# Pro Soft Inserts



## Golfbum

About a month ago I played 18 holes with a Club Builder. He introduced me to Pro Soft Inserts. He brought along a demo 7 iron that had the Pro Soft installed and needless to say I was impressed.

Now if you have not heard about the Pro Soft Inserts I will explain what they are and do.

Bascially they are a piece of condensed foam that is round and anywhere from 8.5 to 10 inches in length. They fit inside the shafts of your golf clubs, going down inside about 6-8 inches from the top of the shaft.

What they do is dampen the vibration of the shaft into the grip. So if you suffer from arthritis in your fingers, wrists etc it really will help. Taking that vibration out of your finger tips is a bonus. If you play forged irons and have mishit a shot you know what I mean.  

Today I started installing mine. I did my 3-4-5 irons then regripped them. Reason I only did the 3 irons is because I am trying out midsize grips. I want to be sure I like them before I do every iron in my bag.

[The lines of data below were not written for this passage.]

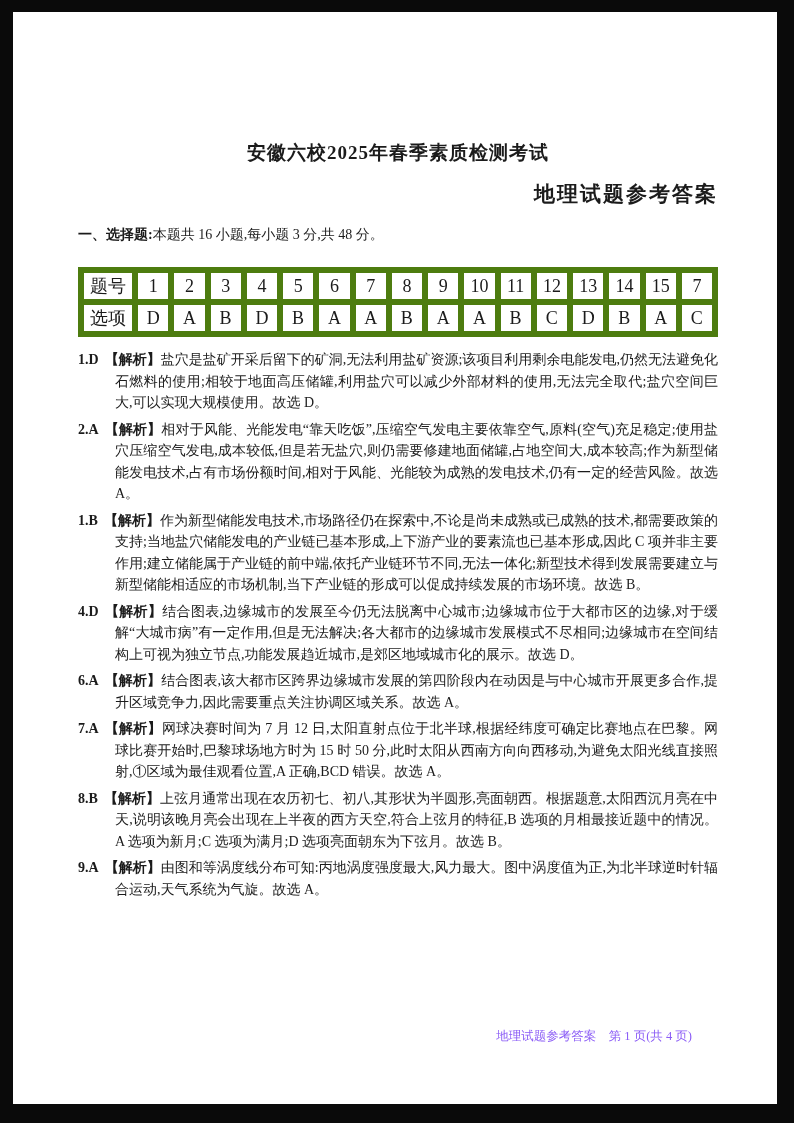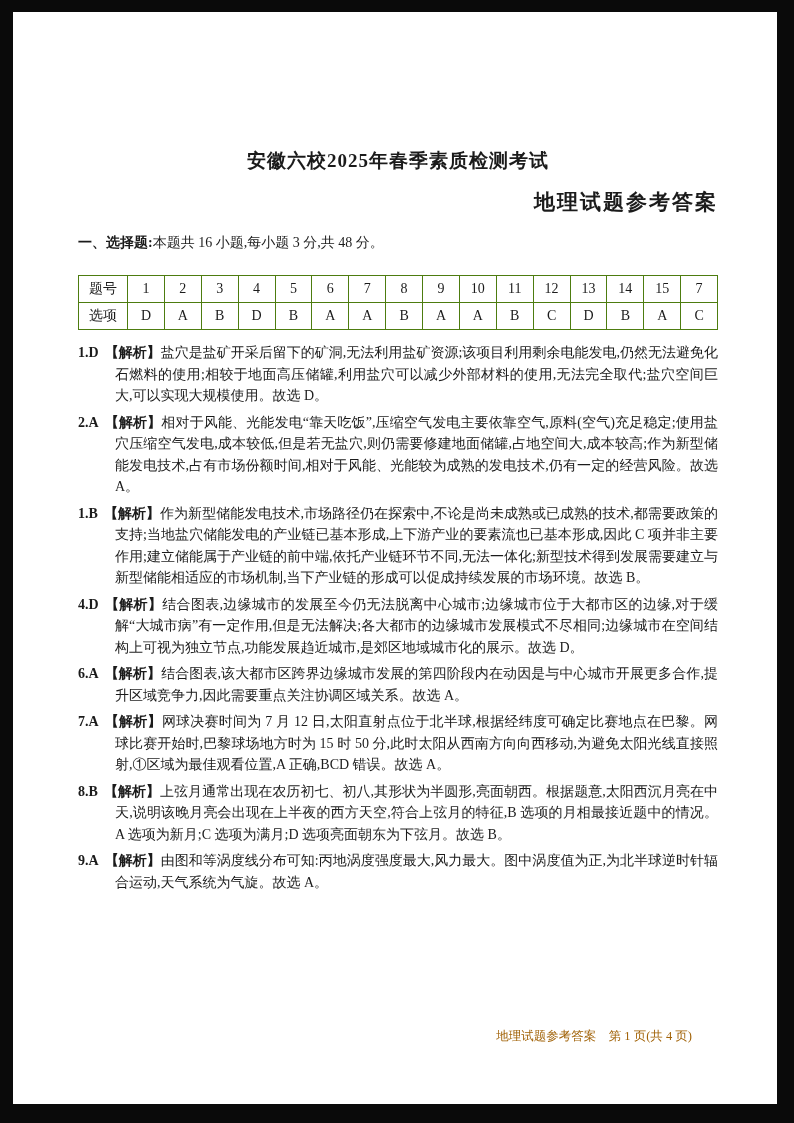--- a/index.html
+++ b/index.html
@@ -28,7 +28,7 @@
     font-size:19px;
     font-weight:bold;
     letter-spacing:1px;
-    margin:12px 0 14px 0;
+    margin:4px 0 14px 0;
   }
   .doc-subtitle{
     text-align:right;

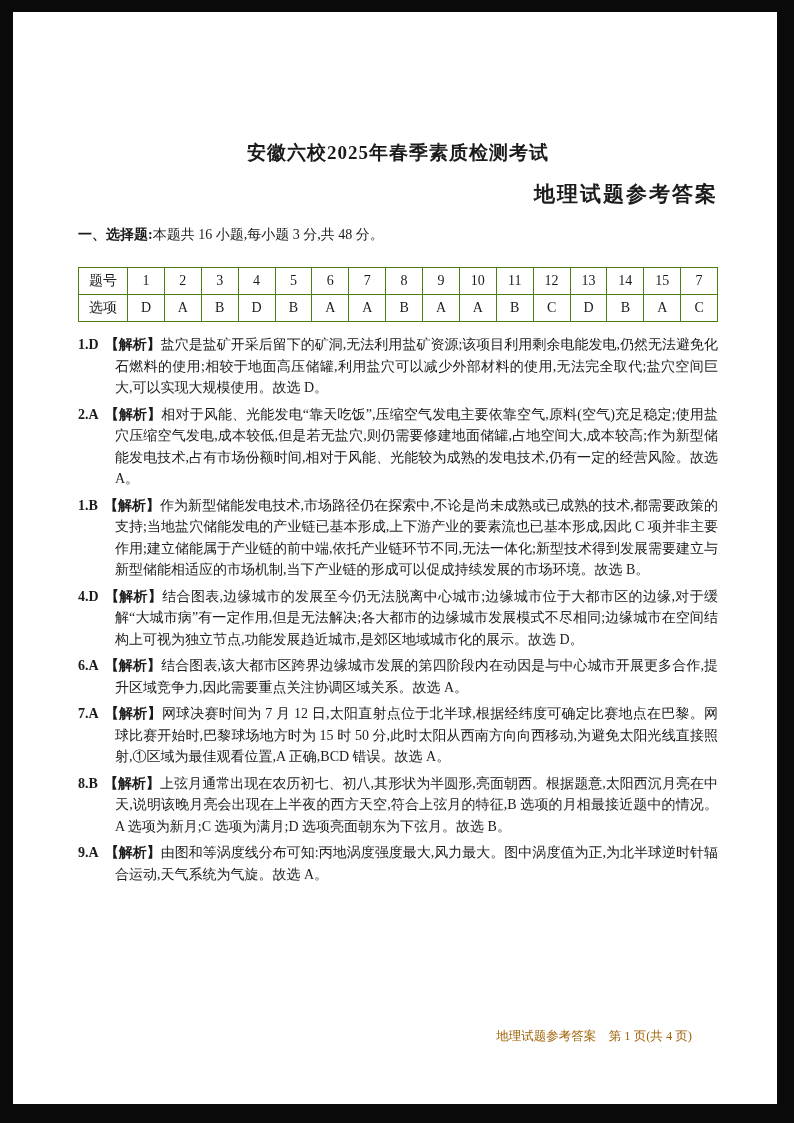--- a/index.html
+++ b/index.html
@@ -49,11 +49,11 @@
     margin:0 0 12px 0;
   }
   table.answers td{
-    border:1px solid #4d7c0f;
+    border:6px solid #4d7c0f;
     height:26px;
     text-align:center;
     vertical-align:middle;
-    font-size:14px;
+    font-size:18px;
     padding:0;
   }
   table.answers td.label-cell{width:48px;}

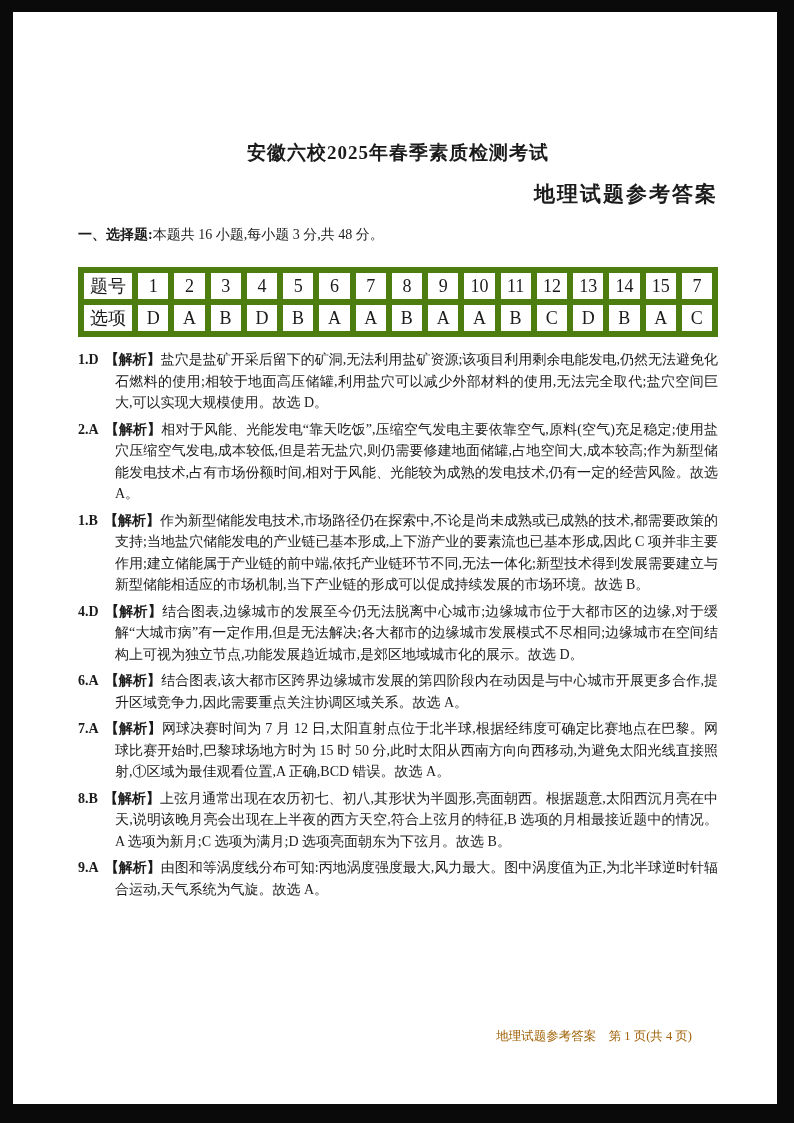--- a/index.html
+++ b/index.html
@@ -72,7 +72,7 @@
     top:1028px;
     right:102px;
     font-size:12.5px;
-    color:#a16207;
+    color:#8b5cf6;
   }
 </style>
 </head>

Here is a link you can check out the Pro Softs on. Any good club builder in your area should know all about these.
myOstrich Golf Clubmakers


----------



## Golfbum

I am happy to say that I am very pleased with the results of installing the Pro Soft Inserts. I now have all my irons done, regripped. I have played 3 rounds since installing the Pro Softs and I am impressed. All 3 rounds were played on cool days. If you have ver played forged irons in cold weather you will know that you sometimes get "STINGERS" on mishit shots. Although I hit the ball solidly all three rounds I felt none of the normal vibrations in my hands. I have a good feeling about these inserts. They are going to really help reduce the pain in my left hand fingers caused by arthritis.
If you have any joint pains, hands, wrists, elbows or shoulders you really should look into installing the Pro Soft Inserts.
I am in now way affiliatted with Pro Soft so I am not here to spam you. I am here as a long time golfer who has joint pains. This product will surely help.


----------